Genotype 2 hepatitis C virus (HCV) accounts for up to 30% of chronic HCV infections in Japan. The standard of care for patients with genotype 2 HCV - peginterferon and ribavirin for 24 weeks - is poorly tolerated, especially among older patients and those with advanced liver disease. We conducted a phase 3, open-label study to assess the efficacy and safety of an all-oral combination of the NS5B polymerase inhibitor sofosbuvir and ribavirin in patients with chronic genotype 2 HCV infection in Japan. We enrolled 90 treatment-naïve and 63 previously treated patients at 20 sites in Japan. All patients received sofosbuvir 400 mg plus ribavirin (weight-based dosing) for 12 weeks. The primary endpoint was sustained virologic response at 12 weeks after therapy (SVR12). Of the 153 patients enrolled and treated, 60% had HCV genotype 2a, 11% had cirrhosis, and 22% were over the aged 65 or older. Overall, 148 patients (97%) achieved SVR12. Of the 90 treatment-naïve patients, 88 (98%) achieved SVR12, and of the 63 previously treated patients, 60 (95%) achieved SVR12. The rate of SVR12 was 94% in patients with cirrhosis and in those aged 65 and older. No patients discontinued study treatment due to adverse events. The most common adverse events were nasopharyngitis, anaemia and headache. Twelve weeks of sofosbuvir and ribavirin resulted in high rates of SVR12 in treatment-naïve and previously treated patients with chronic genotype 2 HCV infection. The treatment was safe and well tolerated by patients, including the elderly and those with cirrhosis.

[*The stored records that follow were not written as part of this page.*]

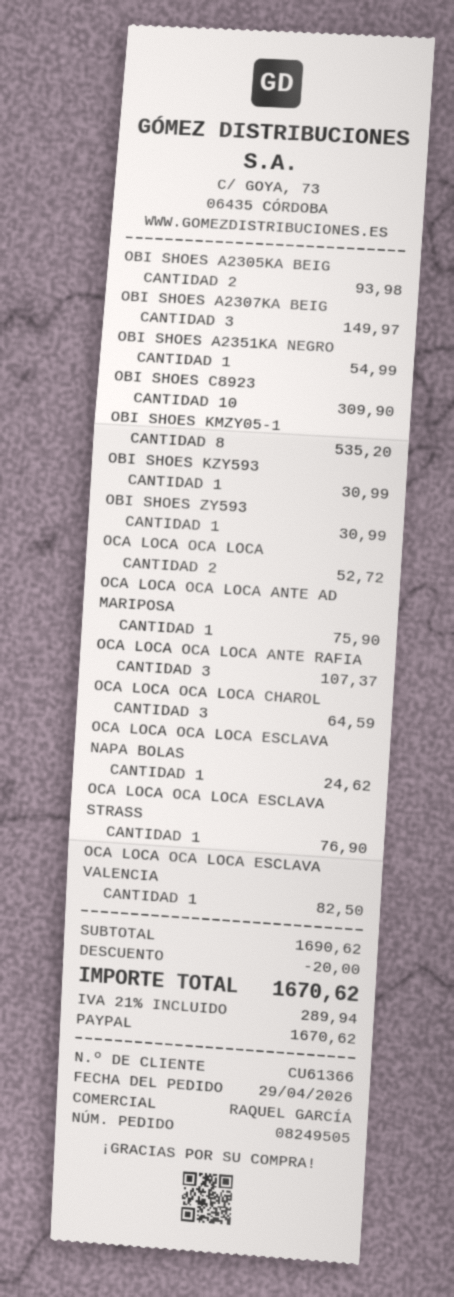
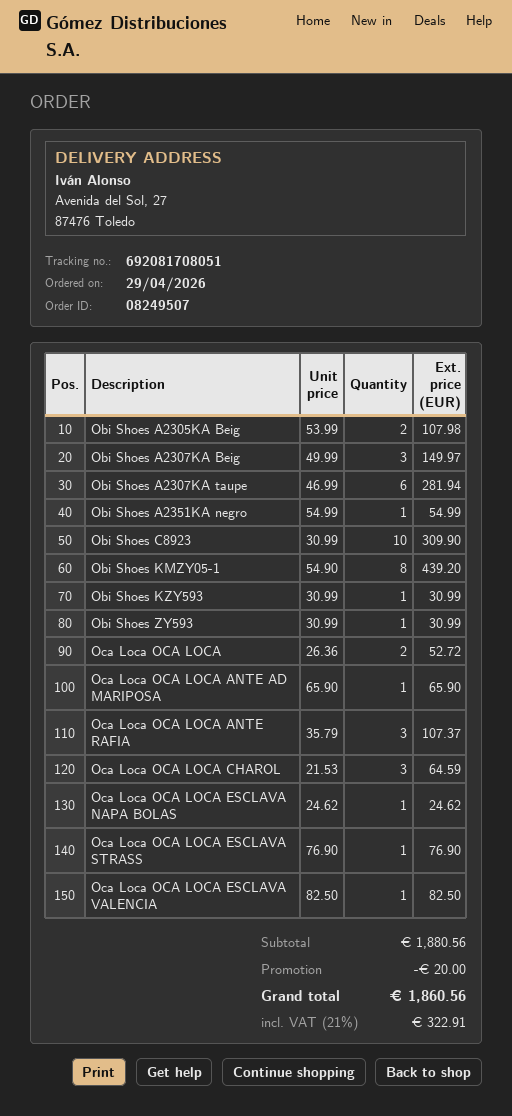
order number: 08249505 -> 08249507
OBI SHOES A2305KA BEIG: 2 for 93.98 -> 2 for 107.98
OBI SHOES KMZY05-1: 8 for 535.20 -> 8 for 439.20
OCA LOCA OCA LOCA ANTE AD MARIPOSA: 1 for 75.90 -> 1 for 65.90
Obi Shoes A2307KA taupe: none -> 6 for 281.94
subtotal: 1690.62 -> 1880.56
tax: 21% = 289.94 -> 21% = 322.91
total: 1670.62 -> 1860.56

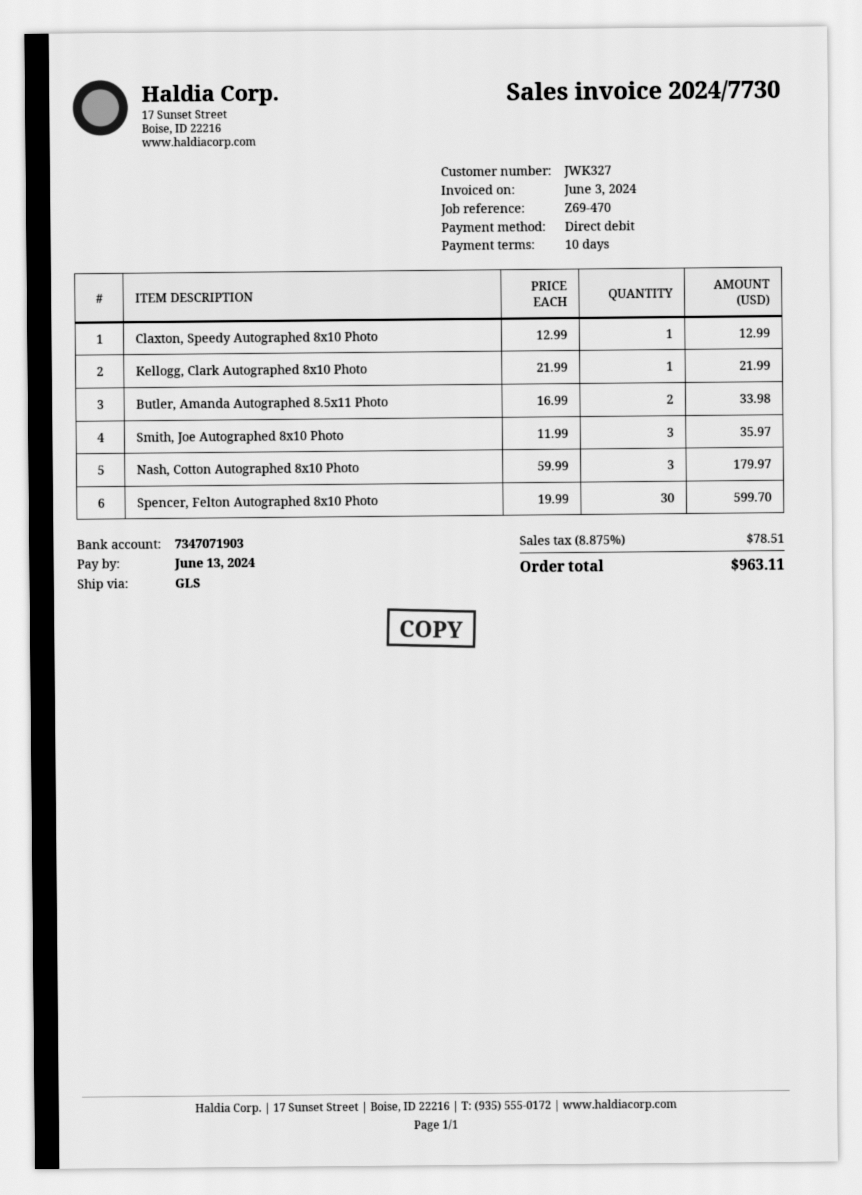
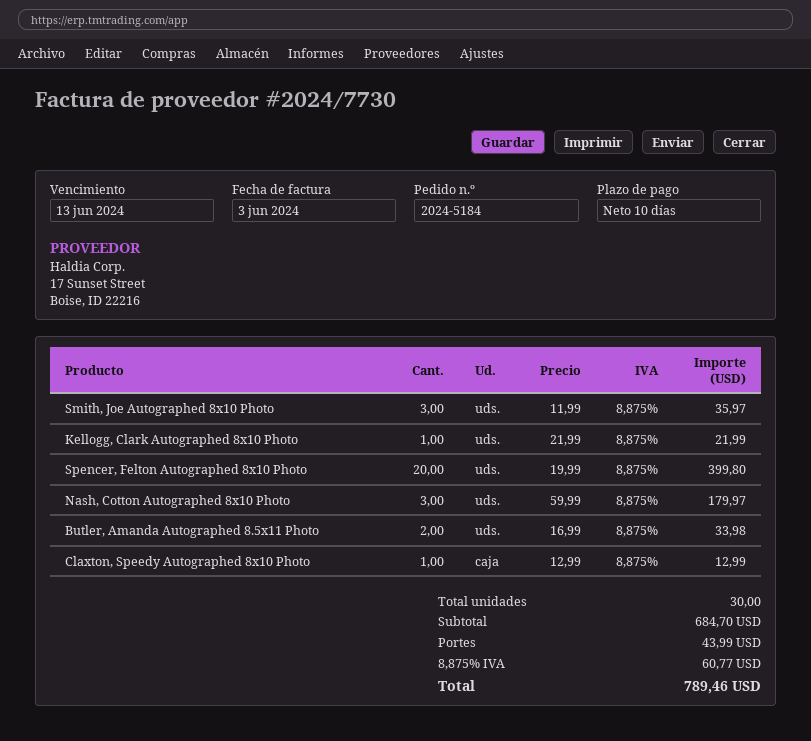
Spencer, Felton Autographed 8x10 Photo: 30 x 19.99 = 599.70 -> 20 x 19.99 = 399.80
shipping: none -> 43.99
tax: 8.875% = 78.51 -> 8.875% = 60.77
total: 963.11 -> 789.46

2型丙型肝炎病毒(HCV)在日本慢性HCV感染中占比高达30%。2型HCV患者的标准治疗方案——聚乙二醇干扰素和利巴韦林联合治疗24周——耐受性较差,尤其是在老年患者和晚期肝病患者中。我们开展了一项3期开放标签研究,以评估NS5B聚合酶抑制剂索磷布韦与利巴韦林的全口服联合方案在日本慢性2型HCV感染患者中的疗效和安全性。我们在日本的20个地点招募了90例初治患者和63例经治患者。所有患者接受索磷布韦400mg加利巴韦林(基于体重给药)治疗12周。主要终点是治疗后12周的持续病毒学应答(SVR12)。在153例入组并接受治疗的患者中,60%为2a型HCV,11%有肝硬化,22%年龄在65岁及以上。总体而言,148例患者(97%)实现了SVR12。在90例初治患者中,88例(98%)实现了SVR12,在63例经治患者中,60例(95%)实现了SVR12。肝硬化患者和65岁及以上患者的SVR12率为94%。没有患者因不良事件而停止研究治疗。最常见的不良事件是鼻咽炎、贫血和头痛。索磷布韦和利巴韦林治疗12周在初治和经治的慢性2型HCV感染患者中导致了较高的SVR12率。该治疗对患者安全且耐受性良好,包括老年人和肝硬化患者。